Infections are common in cirrhotic patients and increase mortality by approximately four-fold. Thirty percent of patients die in the first month after infection diagnosis and another 30% in the following year[69]. Motzkus-Feagans et al[70] evaluated the effect of statin treatment on the incidence of infections. The study included 19379 patients with compensated cirrhosis from United States Veterans Health Administration database, with a mean follow-up of 1194 (365-3103) d. 2468 patients were receiving statin, the most common was simvastatin. Infection was diagnosed in 12.4% of patients during follow-up, with a mean time to infection of 608 d. The most common infections were pneumonia and skin infections. Statin treatment was associated with reduced infection rate and mortality rate in the whole cohort (aHR = 0.42, 95%CI: 0.36-0.48), as well as in the propensity score matched sample that included 503 statin users and 1760 statin non-users (aHR = 0.67, 95%CI: 0.47-0.95)[70]. The question remains if statins improve the outcome of patients with severe infection or sepsis. Although no data exists about this particular issue in cirrhotic patients, there are many studies about this topic in the general population. Meta-analysis showed that patients with severe infections or sepsis, who were given statin had lower mortality for sepsis [aOR = 0.40 (95%CI: 0.23-0.57)], pneumonia [aOR = 0.33 (95%CI: 0.09-0.75)] and mixed infection-related mortality [aOR = 0.50 (95%CI: 0.18-0.83)] compared to statin non-users[71]. These findings, however, were not confirmed in the randomized placebo-controlled trial with 40 mg of atorvastatin. Although statin treatment reduced the conversion rate from sepsis to severe sepsis (4% vs 24%, P = 0.007), no significant differences were found in mortality, length of hospital stay, or the number of re-hospitalizations[72]. Therefore, more studies are needed to evaluate the clinical benefit of statins in cirrhotics with infections or sepsis.

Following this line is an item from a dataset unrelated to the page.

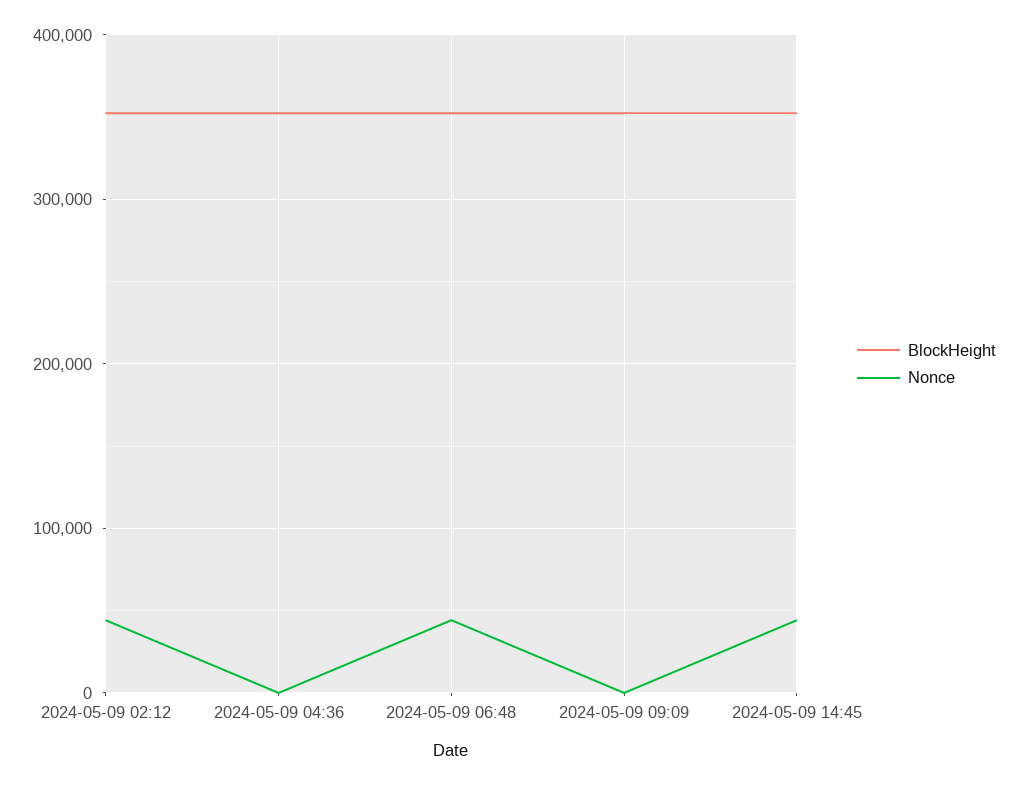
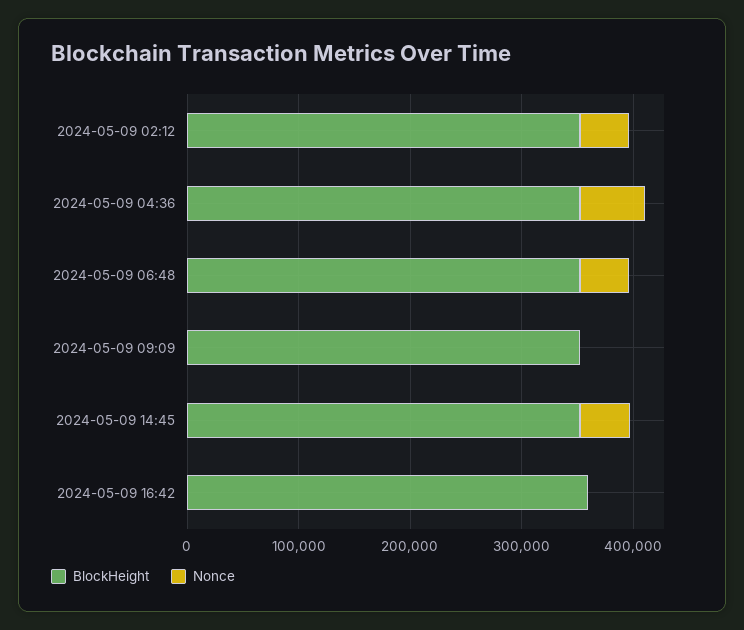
Nonce, 2024-05-09 04:36: 0 -> 60000
BlockHeight, 2024-05-09 16:42: none -> 360000
Nonce, 2024-05-09 16:42: none -> 0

Statin treatment does not generally affect the incidence of cancer or cancer related mortality[73]. Hepatocellular carcinoma (HCC) occurs mostly in cirrhotic liver, with less than 20% of HCC occurring in non-cirrhotic liver[74]. Therefore, statin therapy may indirectly influence the risk of HCC with its anti-fibrotic effect. Accumulated evidence from mostly observational studies suggest, that statins could also decrease the incidence of HCC by direct chemopreventive effect. The carcinogenesis of HCC along with potential targets for prophylaxis or treatment is depicted on Figure 4. Multiple target sites of statins include the inhibition of post-translational prenylation of Ras/Raf proteins, inhibition of the proteasome pathway activation, limitation of the cyclin-dependent kinase inhibitors p21 and p27 degradation, and the blocking of Myc phosphorylation and activation, suppressing tumor initiation and growth[75].

Figure 4
Figure 4 Pathogenesis of hepatocellular carcinoma and targets for chemopreventive agents. Tyrosin kinase associated receptor pathways induce MAPK and PI3K-Akt kinase pathways in > 50% of HCCs. The resulting disruption of the mTOR pathwayh is seen in 40%-50% of cases of HCC, leading to inactivation of tumour suppressors such as PTEN. Statins block post-translational prenylation of Ras/Raf proteins, inhibit the activation of the proteasome pathway, limiting the degradation of the cyclin-dependent kinase inhibitors p21 and p27, and block Myc phosphorylation. Metformin activates AMPK, which inhibits the mTOR pathway. Thiazolidinediones inhibit the ubiquitin-proteasome system and extracellular signal-regulated kinase pathway. Insulin and sulphonylureas might promote hepatocarcinogenesis by increasing IGFR1 activity, enhancing growth-factor-dependent cell proliferation. AMPK: Adenosine monophosphate-activated protein kinase; HCC: Hepatocellular carcinoma; IGFR1: Insulin-like growth factor receptor 1; IR: Insulin receptor; MAPK: Ras mitogenactivated protein kinase; mTOR: Mammalian target of rapamycin; PI3K: Phosphatidylinositol 3-kinase; PPAR-γ: Peroxisome proliferator activated receptor γ[75]. With permission from Nature publishing group.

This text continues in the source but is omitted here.